## Problem:
An exact repetition of the data below, without images, is the expected answer.

Before-and-after page screenshots
▼

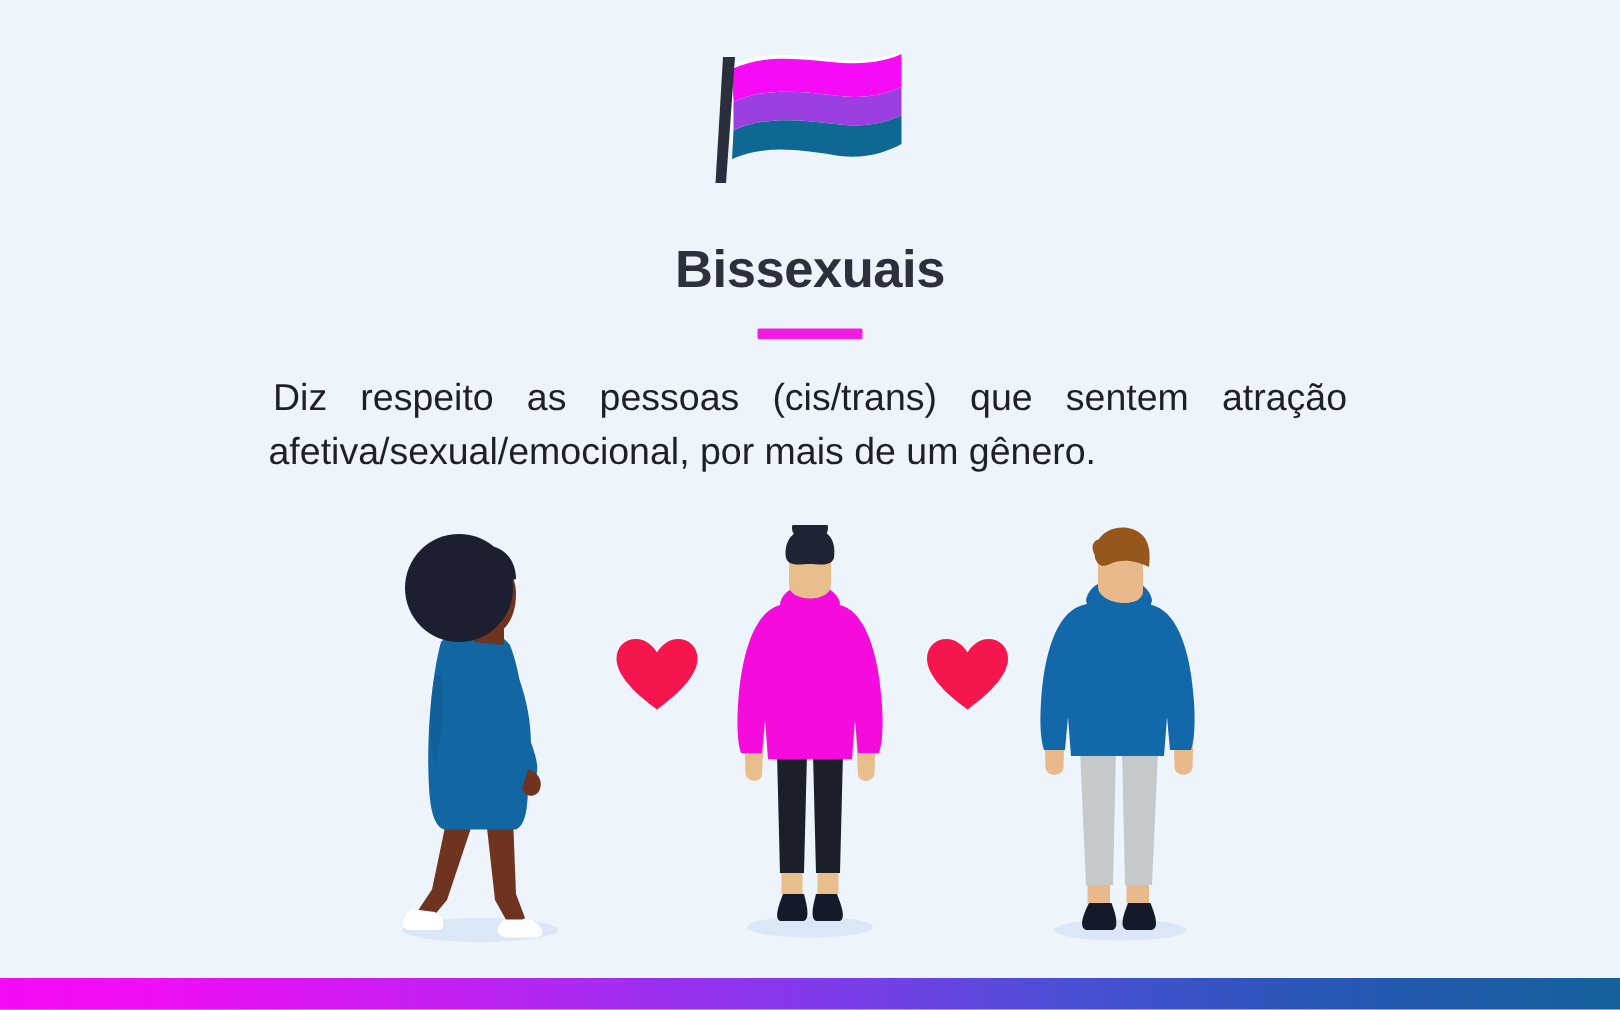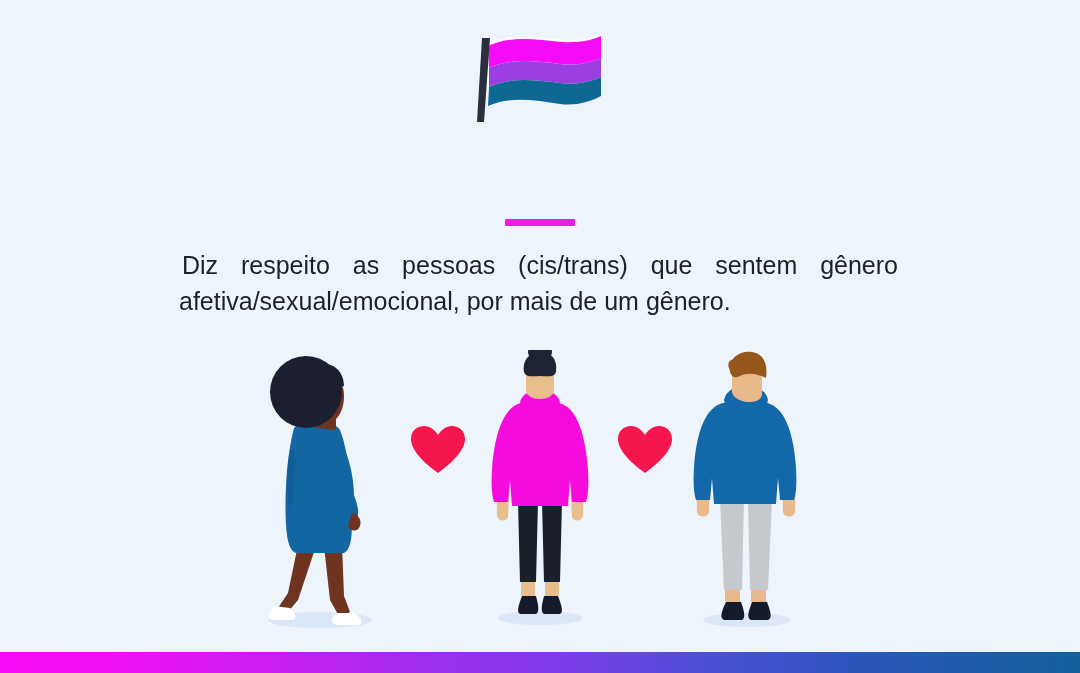--- a/index.html
+++ b/index.html
@@ -138,24 +138,25 @@
       <path d="M19,42 C40,32 64,35 90,38 C106,40 120,37 131,32
                L131,51 C120,56 106,59 90,57 C64,54 40,51 19,61 Z" fill="#9b3fe0"></path>
 
       <path d="M19,61 C40,51 64,54 90,57 C106,59 120,56 131,51
                L131,70 C120,76 106,80 90,78 C64,74 40,70 18,80 Z" fill="#0f6794"></path>
 
       <path d="M12,12 L20,12 L14,96 L7,96 Z" fill="#2b2f3d"></path>
     </svg>
   </div>
 
+  <div class="title">Bissexuais</div>
   <div class="title-rule"></div>
 
   <div class="body-copy">
-    <span class="line1">Diz respeito as pessoas (cis/trans) que sentem gênero</span>
+    <span class="line1">Diz respeito as pessoas (cis/trans) que sentem atração</span>
     <span class="line2">afetiva/sexual/emocional, por mais de um gênero.</span>
   </div>
 
   <div class="stage">
 
     <svg class="figure fig-left" width="130" height="280" viewBox="0 0 130 280">
       <ellipse cx="62" cy="270" rx="52" ry="8" fill="#dbe7f6"></ellipse>
 
       <path d="M40,195 L58,196 L40,250 L30,262 L20,258 L30,243 Z" fill="#6e3420"></path>
 

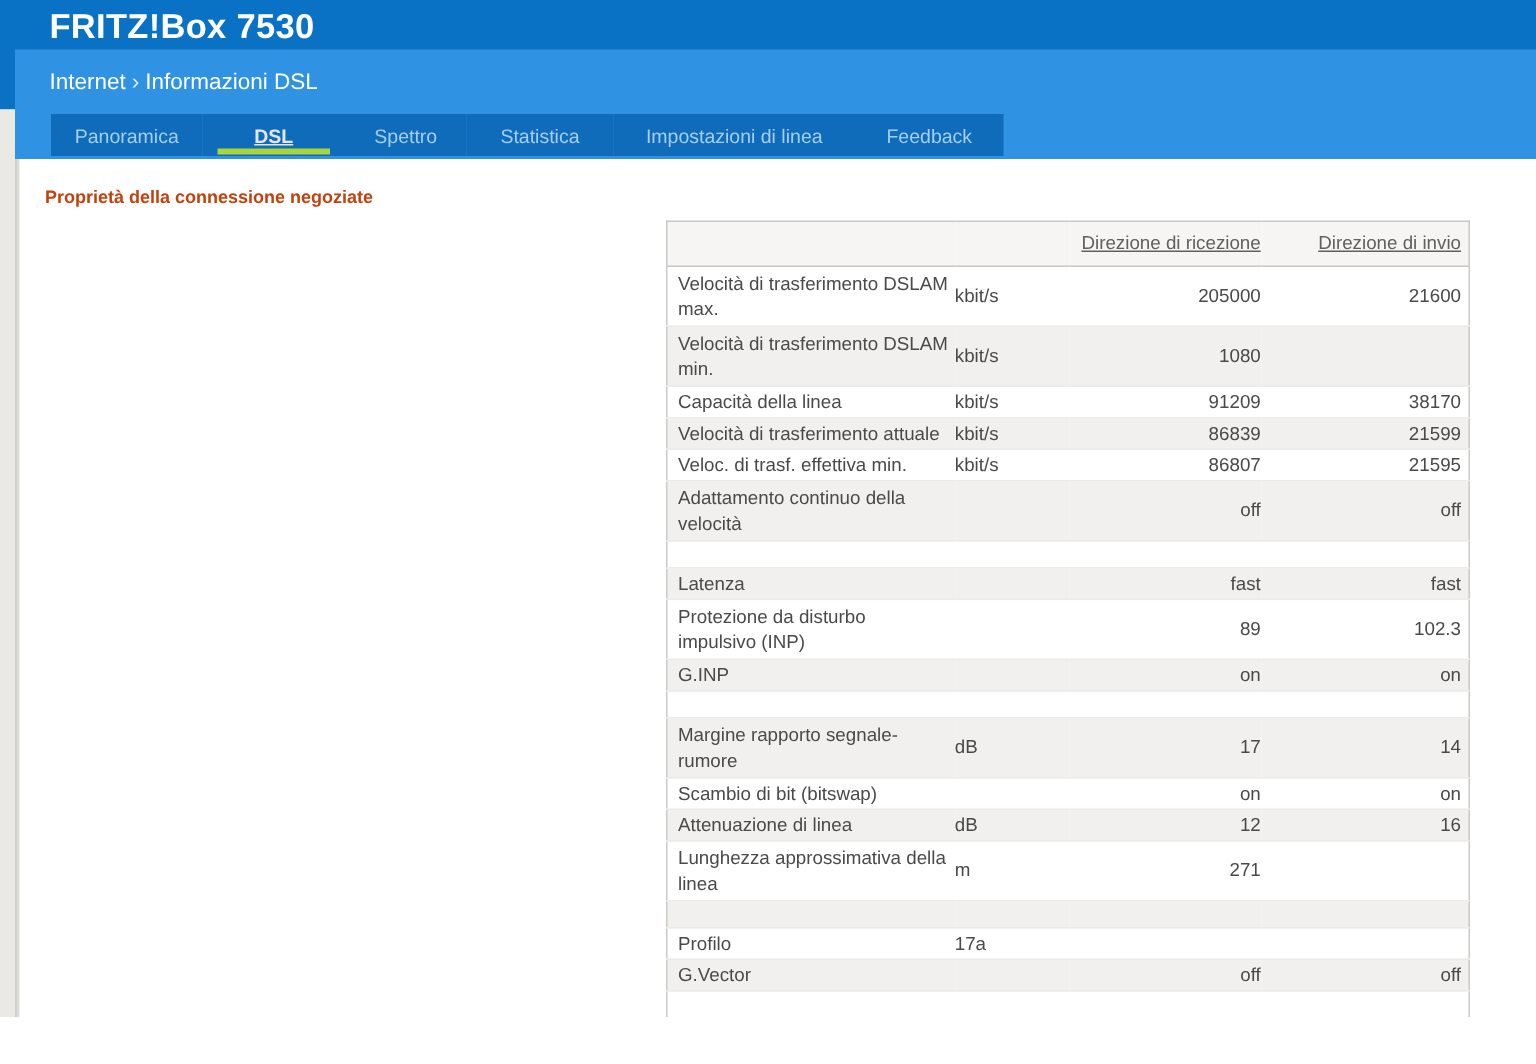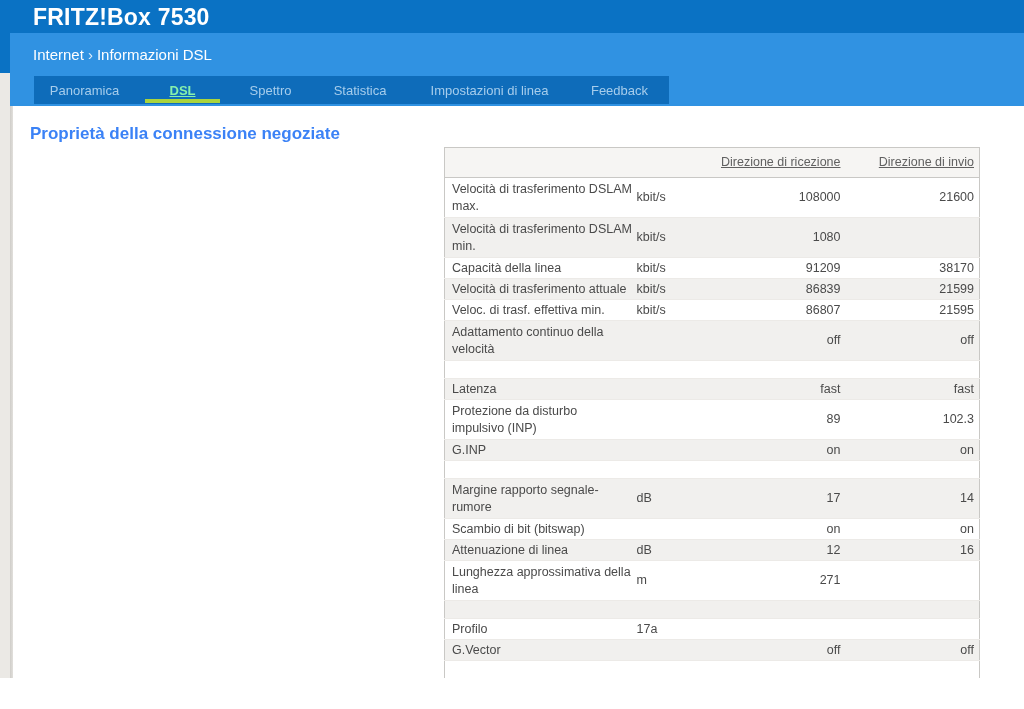--- a/index.html
+++ b/index.html
@@ -11,30 +11,30 @@
   .app-title { position:absolute; left:33px; top:4px; color:#ffffff; font-size:23px; font-weight:bold; letter-spacing:0.2px; }
 
   
   .band { position:absolute; left:10px; top:33px; width:1014px; height:73px; background:#3092e2; }
   .breadcrumb { position:absolute; left:23px; top:13px; color:#ffffff; font-size:15px; }
   .breadcrumb .sep { opacity:0.85; padding:0 4px; font-weight:normal; }
 
   .tabs { position:absolute; left:24px; bottom:2px; display:flex; gap:0; }
   .tab { height:28px; background:#0e6cba; color:#a6cdec; font-size:13px;
          display:flex; align-items:center; justify-content:center; cursor:pointer; position:relative; }
-  .tab.active { color:#86efac; font-weight:bold;text-decoration:underline; }
+  .tab.active { color:#e5e5e5; font-weight:bold;text-decoration:underline; }
   .tab.active::after { content:""; position:absolute; left:10px; right:10px; bottom:1px; height:4px; background:#aad43c; }
 
   
   .gutter { position:absolute; left:0; top:73px; width:10px; height:636px; background:#ebe9e5; }
   .gutter-shadow { position:absolute; left:10px; top:106px; width:3px; height:603px;
                    background:linear-gradient(to right,#cfcdc9,#e2e0dc); }
 
   
-  .section-heading { position:absolute; left:30px; top:124px; font-size:17px; font-weight:bold; color:#3b82f6; }
+  .section-heading { position:absolute; left:30px; top:124px; font-size:12px; font-weight:bold; color:#c2410c; }
 
   table.dsl { position:absolute; left:444px; top:147px; width:535px;
               border-collapse:collapse; table-layout:fixed;
               border:1px solid #c9c8c5; font-size:12.5px; color:#4a4a4a; }
   table.dsl col.w-label { width:192px; }
   table.dsl col.w-unit  { width:76px; }
   table.dsl col.w-rx    { width:128px; }
   table.dsl col.w-tx    { width:139px; }
 
   table.dsl thead tr { height:30px; background:#f6f5f3; }
@@ -96,21 +96,21 @@
         <td class="c-unit"></td>
         <td class="c-rx">Direzione di ricezione</td>
         <td class="c-tx">Direzione di invio</td>
       </tr>
     </thead>
     <tbody>
         <tr class="double">
           <td class="c-label">Velocità di trasferimento DSLAM
 max.</td>
           <td class="c-unit">kbit/s</td>
-          <td class="c-rx">108000</td>
+          <td class="c-rx">205000</td>
           <td class="c-tx">21600</td>
         </tr>
         <tr class="double gray">
           <td class="c-label">Velocità di trasferimento DSLAM
 min.</td>
           <td class="c-unit">kbit/s</td>
           <td class="c-rx">1080</td>
           <td class="c-tx"></td>
         </tr>
         <tr class="single">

▲

## Solved problem:
--- a/index.html
+++ b/index.html
@@ -138,24 +138,25 @@
       <path d="M19,42 C40,32 64,35 90,38 C106,40 120,37 131,32
                L131,51 C120,56 106,59 90,57 C64,54 40,51 19,61 Z" fill="#9b3fe0"></path>
 
       <path d="M19,61 C40,51 64,54 90,57 C106,59 120,56 131,51
                L131,70 C120,76 106,80 90,78 C64,74 40,70 18,80 Z" fill="#0f6794"></path>
 
       <path d="M12,12 L20,12 L14,96 L7,96 Z" fill="#2b2f3d"></path>
     </svg>
   </div>
 
+  <div class="title">Bissexuais</div>
   <div class="title-rule"></div>
 
   <div class="body-copy">
-    <span class="line1">Diz respeito as pessoas (cis/trans) que sentem gênero</span>
+    <span class="line1">Diz respeito as pessoas (cis/trans) que sentem atração</span>
     <span class="line2">afetiva/sexual/emocional, por mais de um gênero.</span>
   </div>
 
   <div class="stage">
 
     <svg class="figure fig-left" width="130" height="280" viewBox="0 0 130 280">
       <ellipse cx="62" cy="270" rx="52" ry="8" fill="#dbe7f6"></ellipse>
 
       <path d="M40,195 L58,196 L40,250 L30,262 L20,258 L30,243 Z" fill="#6e3420"></path>
 

--- a/index.html
+++ b/index.html
@@ -11,30 +11,30 @@
   .app-title { position:absolute; left:33px; top:4px; color:#ffffff; font-size:23px; font-weight:bold; letter-spacing:0.2px; }
 
   
   .band { position:absolute; left:10px; top:33px; width:1014px; height:73px; background:#3092e2; }
   .breadcrumb { position:absolute; left:23px; top:13px; color:#ffffff; font-size:15px; }
   .breadcrumb .sep { opacity:0.85; padding:0 4px; font-weight:normal; }
 
   .tabs { position:absolute; left:24px; bottom:2px; display:flex; gap:0; }
   .tab { height:28px; background:#0e6cba; color:#a6cdec; font-size:13px;
          display:flex; align-items:center; justify-content:center; cursor:pointer; position:relative; }
-  .tab.active { color:#86efac; font-weight:bold;text-decoration:underline; }
+  .tab.active { color:#e5e5e5; font-weight:bold;text-decoration:underline; }
   .tab.active::after { content:""; position:absolute; left:10px; right:10px; bottom:1px; height:4px; background:#aad43c; }
 
   
   .gutter { position:absolute; left:0; top:73px; width:10px; height:636px; background:#ebe9e5; }
   .gutter-shadow { position:absolute; left:10px; top:106px; width:3px; height:603px;
                    background:linear-gradient(to right,#cfcdc9,#e2e0dc); }
 
   
-  .section-heading { position:absolute; left:30px; top:124px; font-size:17px; font-weight:bold; color:#3b82f6; }
+  .section-heading { position:absolute; left:30px; top:124px; font-size:12px; font-weight:bold; color:#c2410c; }
 
   table.dsl { position:absolute; left:444px; top:147px; width:535px;
               border-collapse:collapse; table-layout:fixed;
               border:1px solid #c9c8c5; font-size:12.5px; color:#4a4a4a; }
   table.dsl col.w-label { width:192px; }
   table.dsl col.w-unit  { width:76px; }
   table.dsl col.w-rx    { width:128px; }
   table.dsl col.w-tx    { width:139px; }
 
   table.dsl thead tr { height:30px; background:#f6f5f3; }
@@ -96,21 +96,21 @@
         <td class="c-unit"></td>
         <td class="c-rx">Direzione di ricezione</td>
         <td class="c-tx">Direzione di invio</td>
       </tr>
     </thead>
     <tbody>
         <tr class="double">
           <td class="c-label">Velocità di trasferimento DSLAM
 max.</td>
           <td class="c-unit">kbit/s</td>
-          <td class="c-rx">108000</td>
+          <td class="c-rx">205000</td>
           <td class="c-tx">21600</td>
         </tr>
         <tr class="double gray">
           <td class="c-label">Velocità di trasferimento DSLAM
 min.</td>
           <td class="c-unit">kbit/s</td>
           <td class="c-rx">1080</td>
           <td class="c-tx"></td>
         </tr>
         <tr class="single">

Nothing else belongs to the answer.